Le 1er octobre 2019, le président français, en déplacement à Strasbourg, a appelé les élus de l’Assemblée parlementaire européenne à agir sur la « question migratoire », objet d’un débat en France depuis le 7 octobre. Emmanuel Macron souhaite ainsi lutter contre les « détournements » du droit d’asile, pour selon lui, éviter de faire le jeu des mouvements et régimes autoritaires, plébiscités aujourd’hui. (...)
L’année 2015, a marqué un tournant pour les pays de l’Union européenne qui ont accueilli cette année-là 1,4 million demandeurs d’asile.
Comment, depuis cette date, la crise des réfugiés influence-t-elle la politisation de la population européenne ? (...)
Notre ouvrage The refugee reception crisis in Europe : Polarized opinions and mobilizations, en cours de parution, est issu d’une recherche collective internationale.

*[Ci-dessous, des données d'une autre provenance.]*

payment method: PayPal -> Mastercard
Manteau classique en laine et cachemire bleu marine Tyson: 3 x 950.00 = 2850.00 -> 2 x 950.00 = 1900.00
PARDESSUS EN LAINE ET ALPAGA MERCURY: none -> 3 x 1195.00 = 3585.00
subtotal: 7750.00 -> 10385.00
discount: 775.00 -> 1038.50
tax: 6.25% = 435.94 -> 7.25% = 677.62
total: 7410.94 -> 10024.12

Il analyse précisément les attitudes, les représentations, les discours et les pratiques de la population six pays européens (Belgique, Allemagne, Suède, Italie, Grèce et Hongrie) envers les réfugiés entre 2015 et 2019. Nous avons ainsi observé simultanément des réactions d’hostilité et des pratiques nouvelles d’hospitalité et de solidarité au sein de la population européenne.

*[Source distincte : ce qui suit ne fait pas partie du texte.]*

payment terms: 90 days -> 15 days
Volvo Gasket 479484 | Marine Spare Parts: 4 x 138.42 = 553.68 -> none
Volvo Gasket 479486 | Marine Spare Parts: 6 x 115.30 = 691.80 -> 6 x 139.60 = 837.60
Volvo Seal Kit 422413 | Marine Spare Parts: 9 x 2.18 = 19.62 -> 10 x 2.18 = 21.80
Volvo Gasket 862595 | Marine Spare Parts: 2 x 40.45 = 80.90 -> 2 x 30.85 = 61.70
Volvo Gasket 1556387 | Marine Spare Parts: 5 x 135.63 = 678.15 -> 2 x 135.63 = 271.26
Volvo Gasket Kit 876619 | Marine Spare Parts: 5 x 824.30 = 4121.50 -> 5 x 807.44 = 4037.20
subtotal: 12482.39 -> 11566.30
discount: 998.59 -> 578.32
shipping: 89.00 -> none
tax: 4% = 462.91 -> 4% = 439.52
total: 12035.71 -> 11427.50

Plus particulièrement, nous avons observé que des actions collectives spontanées initiées par des volontaires non-politisés peuvent aboutir à des actions ayant un impact sur les structures politiques et les opinions publiques. (...)
Si les facteurs individuels constituent une composante de la constitution des opinions positives ou négatives envers les réfugiés et les migrants, les analyses des opinions publiques suggèrent aussi que les discours portés par les partis politiques, notamment ceux d’extrême-droite là où ils existent, contribuent à forger un cadre de pensée alimentant l’hostilité envers les réfugiés et les migrants. (...)
L’hospitalité et la solidarité mobilisent davantage
On note cependant que les mobilisations collectives d’hostilité ont été peu fréquentes en Europe tandis que celles portées par l’hospitalité et la solidarité ont été plus nombreuses.
Dès l’été 2015, de nombreux citoyens ont utilisé leur voiture personnelle pour convoyer des réfugiés de Hongrie en Allemagne, ont conçu des applications pour smartphones donnant les heures de train, identifiant les hôpitaux les plus proches, etc.
Depuis lors, de nombreux actes de solidarité et d’hospitalité s’exercent quotidiennement : collectes de vêtements, distribution de médicaments, distributions de repas, et surtout hébergement de réfugiés chez des particuliers. (...)
L’empathie, au cœur de l’action
La mobilisation d’un nombre considérable de citoyens ordinaires est neuve au regard des actions collectives menées traditionnellement par des activistes appartenant à des associations, des syndicats ou des partis défendant les droits des migrants. (...)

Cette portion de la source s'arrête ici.